(Itemized modification records)
────

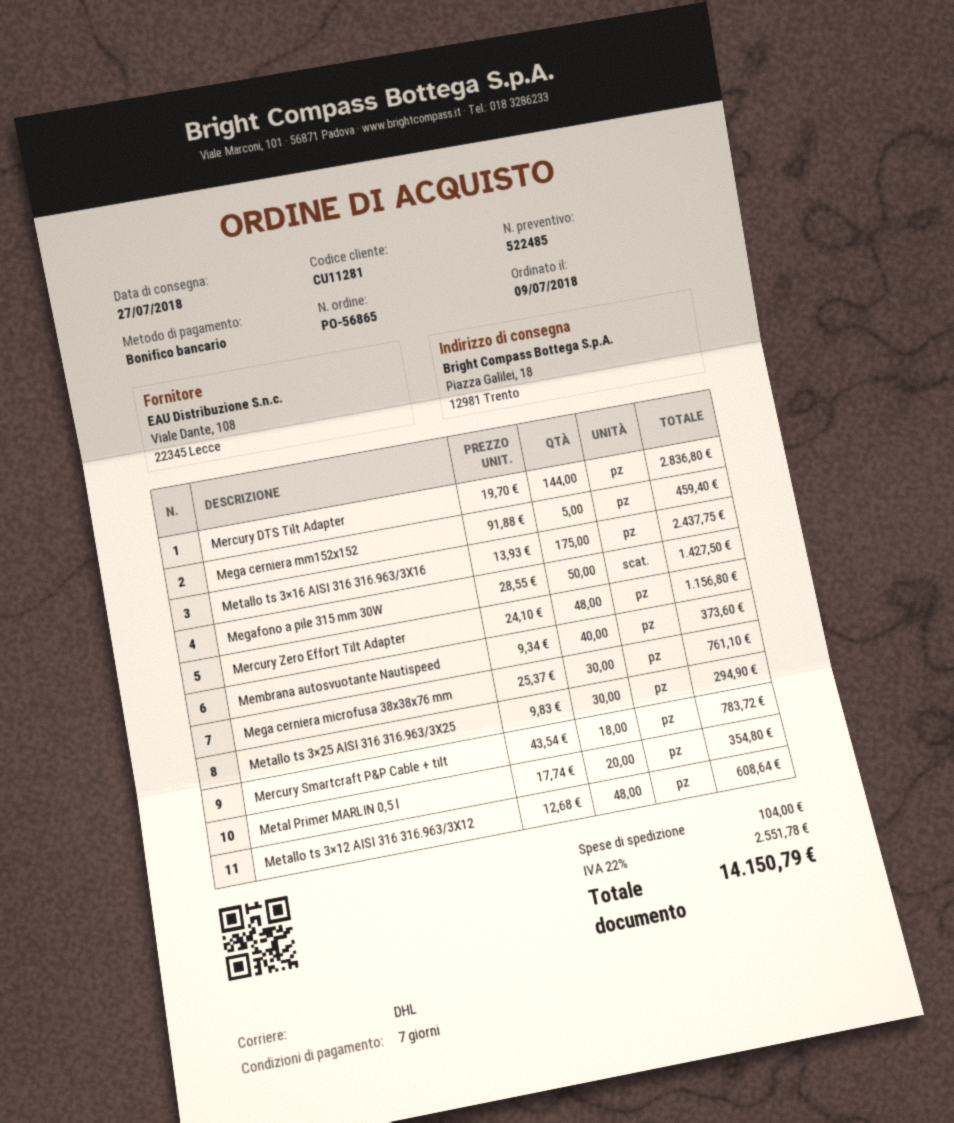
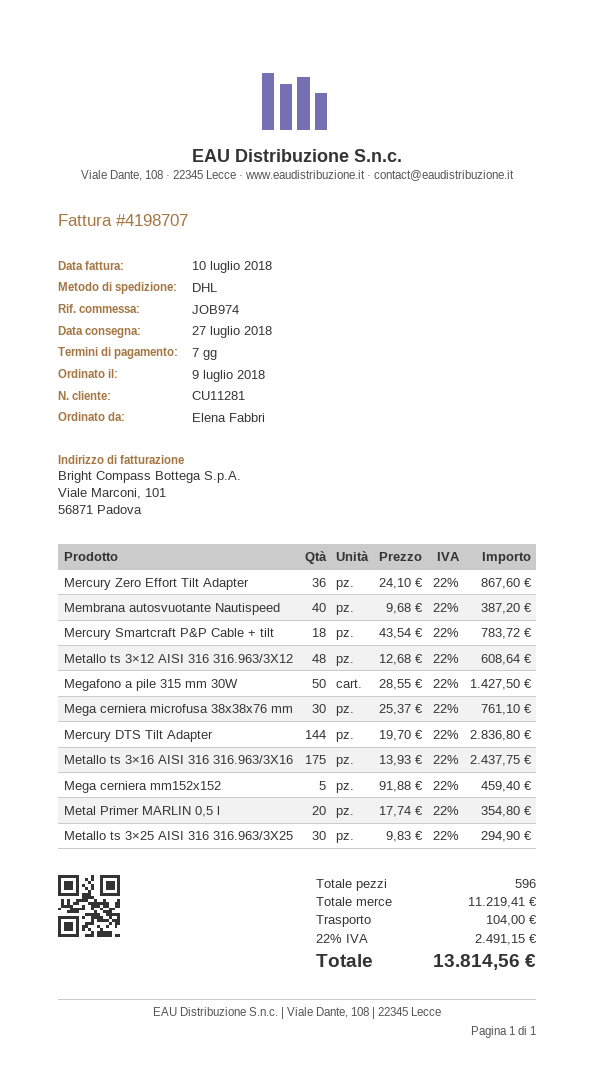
Mercury Zero Effort Tilt Adapter: 48 x 24.10 = 1156.80 -> 36 x 24.10 = 867.60
Membrana autosvuotante Nautispeed: 40 x 9.34 = 373.60 -> 40 x 9.68 = 387.20
tax: 22% = 2551.78 -> 22% = 2491.15
total: 14150.79 -> 13814.56

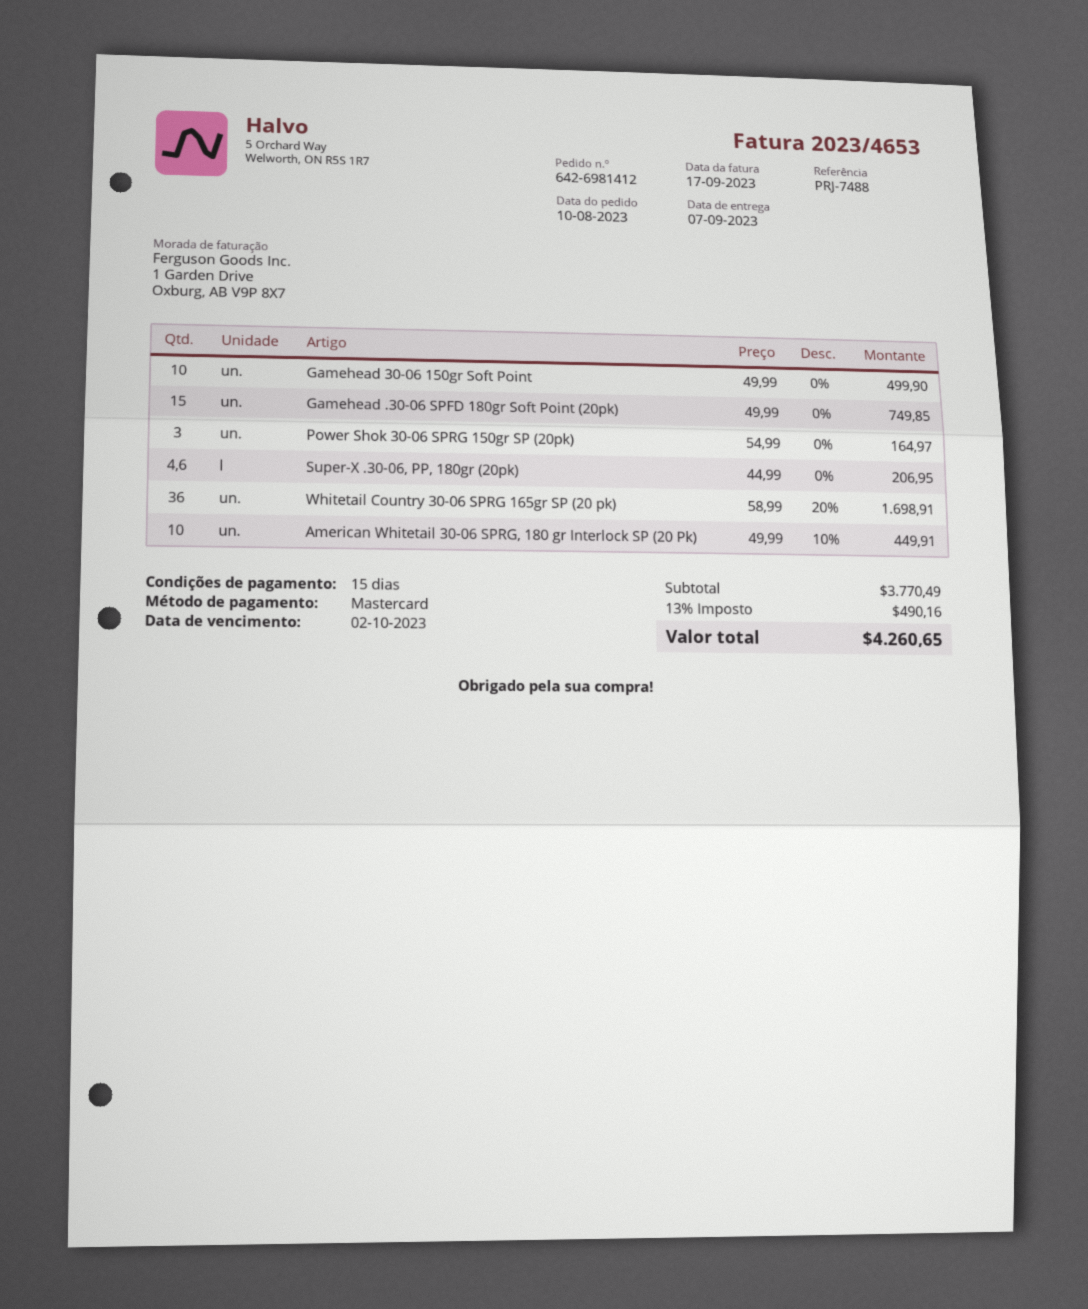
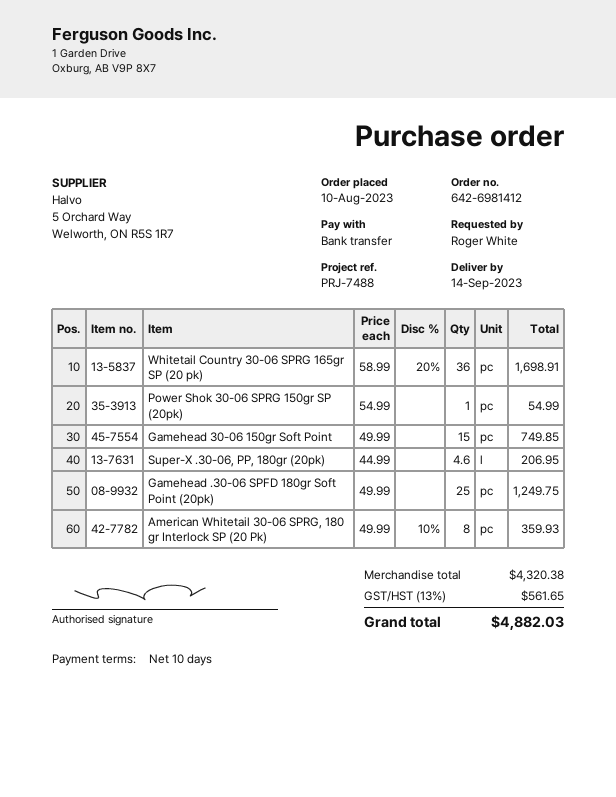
delivery date: 2023-09-07 -> 2023-09-14
payment terms: 15 days -> 10 days
payment method: Mastercard -> bank transfer
Gamehead 30-06 150gr Soft Point: 10 x 49.99 = 499.90 -> 15 x 49.99 = 749.85
Gamehead .30-06 SPFD 180gr Soft Point (20pk): 15 x 49.99 = 749.85 -> 25 x 49.99 = 1249.75
Power Shok 30-06 SPRG 150gr SP (20pk): 3 x 54.99 = 164.97 -> 1 x 54.99 = 54.99
American Whitetail 30-06 SPRG, 180 gr Interlock SP (20 Pk): 10 x 49.99 - 10% = 449.91 -> 8 x 49.99 - 10% = 359.93
subtotal: 3770.49 -> 4320.38
tax: 13% = 490.16 -> 13% = 561.65
total: 4260.65 -> 4882.03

────

◆ Task requirements: Repeat the data above exactly; images are not part of the copy.

◆ Solution to this exercise:
Mercury Zero Effort Tilt Adapter: 48 x 24.10 = 1156.80 -> 36 x 24.10 = 867.60
Membrana autosvuotante Nautispeed: 40 x 9.34 = 373.60 -> 40 x 9.68 = 387.20
tax: 22% = 2551.78 -> 22% = 2491.15
total: 14150.79 -> 13814.56

delivery date: 2023-09-07 -> 2023-09-14
payment terms: 15 days -> 10 days
payment method: Mastercard -> bank transfer
Gamehead 30-06 150gr Soft Point: 10 x 49.99 = 499.90 -> 15 x 49.99 = 749.85
Gamehead .30-06 SPFD 180gr Soft Point (20pk): 15 x 49.99 = 749.85 -> 25 x 49.99 = 1249.75
Power Shok 30-06 SPRG 150gr SP (20pk): 3 x 54.99 = 164.97 -> 1 x 54.99 = 54.99
American Whitetail 30-06 SPRG, 180 gr Interlock SP (20 Pk): 10 x 49.99 - 10% = 449.91 -> 8 x 49.99 - 10% = 359.93
subtotal: 3770.49 -> 4320.38
tax: 13% = 490.16 -> 13% = 561.65
total: 4260.65 -> 4882.03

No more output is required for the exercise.